He drained his glass and made a contemptuous flourish as he set it down.

“Look,” said Sarah, “it’s getting late …”

Viktor sighed.

“I think you should go.”

She stood and took his empty glass to the kitchen. When she turned around, he was right there, and he tried to put his arms around her, but she would not let him.

“Sarah, I’d really like to stay.”

“Yes, I know you would, and I told you when you came in –”

“I just don’t want to go home to an empty house. Not tonight.”

He took one of her hands in his and gave her the most beseeching, pathetic look.

“You can sleep on the sofa if you want.”

“Well … better than a cold empty place, I suppose.”

She got a pillow and blanket for him, then quickly exited up the stairs and into her bedroom. She started to press the privacy lock on her door, but hesitated, then set it, and got in bed.

Not long after, she heard him. He was outside her door. He turned the knob, and the locked knob clicked back and forth. He tapped softly on the door. She did not answer or make any sound.

“Sarah? Please … ?”

She sat up and yelled: “Either sleep on the sofa, or go home!”

Nothing more from him. She pulled the covers over her head. A few minutes later, outside, the Porsche’s engine fired. Viktor drove off, redlining in first gear, or nearly so, using the brutal sound to express his displeasure.

Sarah waited, half expecting him to come back. Then she went downstairs. She made sure the front door was locked. After standing there in her robe in the darkness for some time, she went to the sofa, lay down where he had been, kissed the pillow where his face had been, and finally drifted off.

That evening after dinner, just past eight o’clock, Amy was indulging in the single glass of wine she allowed herself at the very end of days when she actually had time to sit and sip – when her cell phone went off. She muttered something she would not have said in front of her mother, and checked the incoming number. And she stared at it. The number was Tom Dawson’s.

She let it go on ringing a few more seconds, unsure of what she wanted to do, and then impulsively she flipped open her phone and said:

“Suzie here.”

“Oh,” said Tom’s voice. “Um, sorry, I must have the wrong … wait, Amy?

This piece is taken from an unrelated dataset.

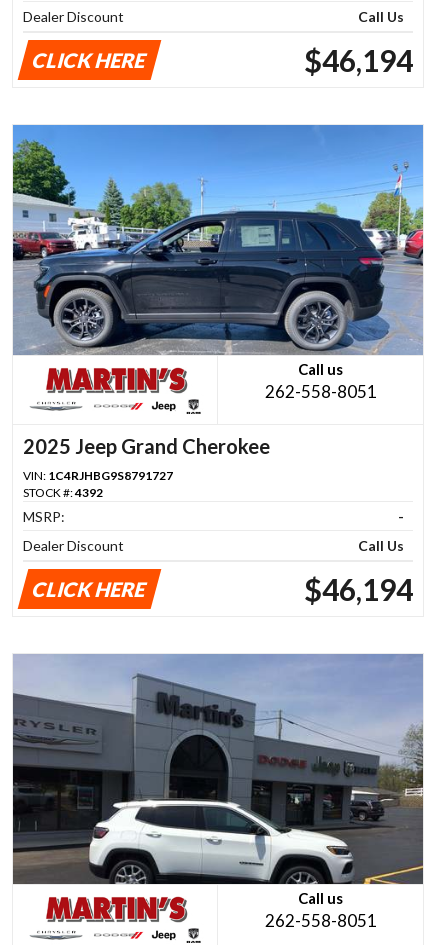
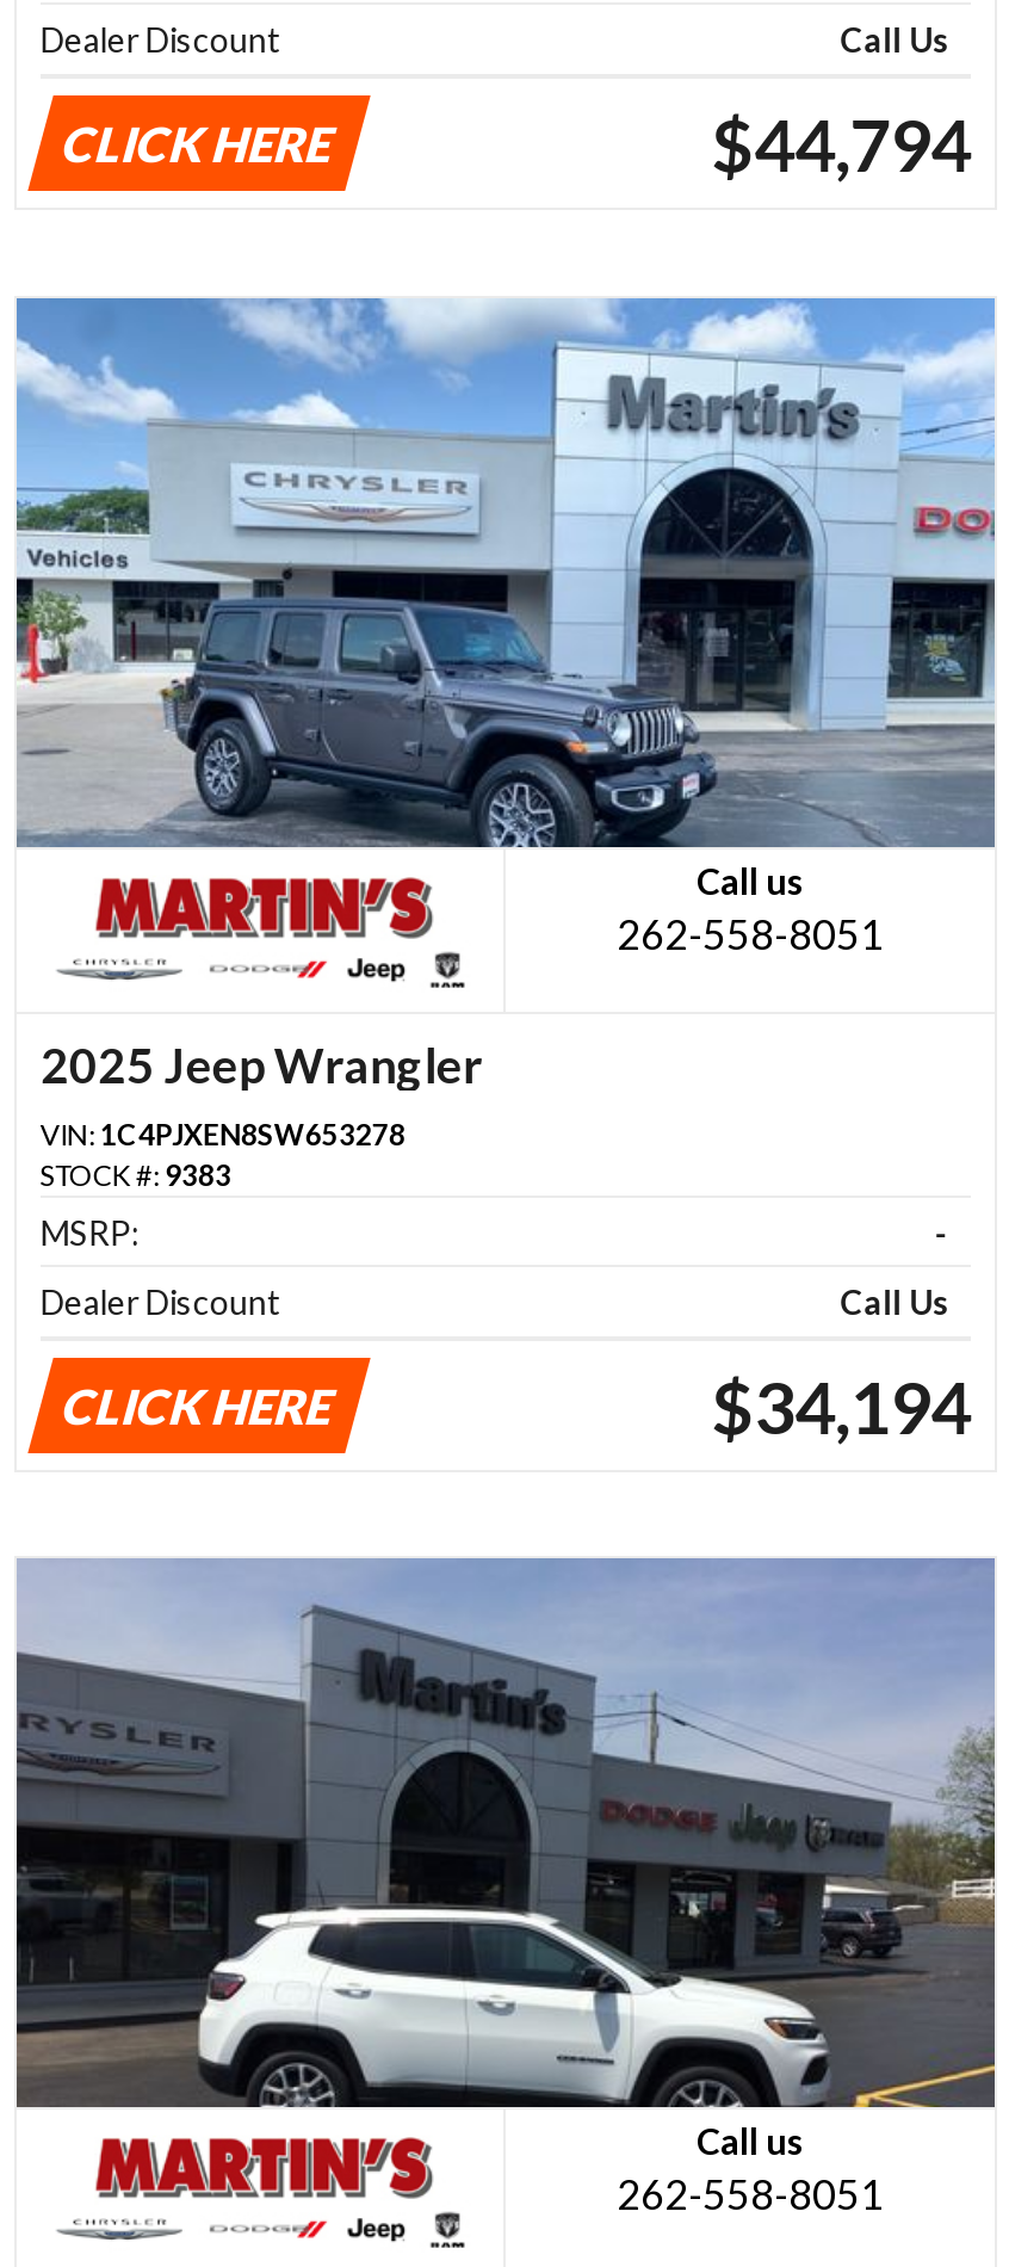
[304,42,413,78] $46,194 -> [711,100,971,186] $44,794
[12,124,424,355] [image] -> [14,298,997,847] [image]
[23,434,270,500] 2025 Jeep Grand Cherokee | VIN: 1C4RJHBG9S8791727 | STOCK #: 4392 -> [40,1035,482,1193] 2025 Jeep Wrangler | VIN: 1C4PJXEN8SW653278 | STOCK #: 9383
[304,571,413,607] $46,194 -> [711,1362,971,1448] $34,194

Amy, is that you?”

“No, this is Suzie Robincrotch,” said Amy.

There was a long pause – after which Tom erupted in a hyena-like laugh. “Suzie” was Marine slang for the generic girl left behind.

“How’d you know that?” he asked.

“I know lots of things.”

Another pause, and then Tom asked, “So what else do you know?”

“I know I am at home in my own house,” she said. “Where are you?”

“I am in some shithole of a town in the middle of Africa with a name that sounds like it was puked up.”

“Are you by the pool?”

“Uh … no. The only pools around here are the ones you don’t even want to look at.”

“Sounds fabulous, Tom. So cosmopolitan compared to Highboro.”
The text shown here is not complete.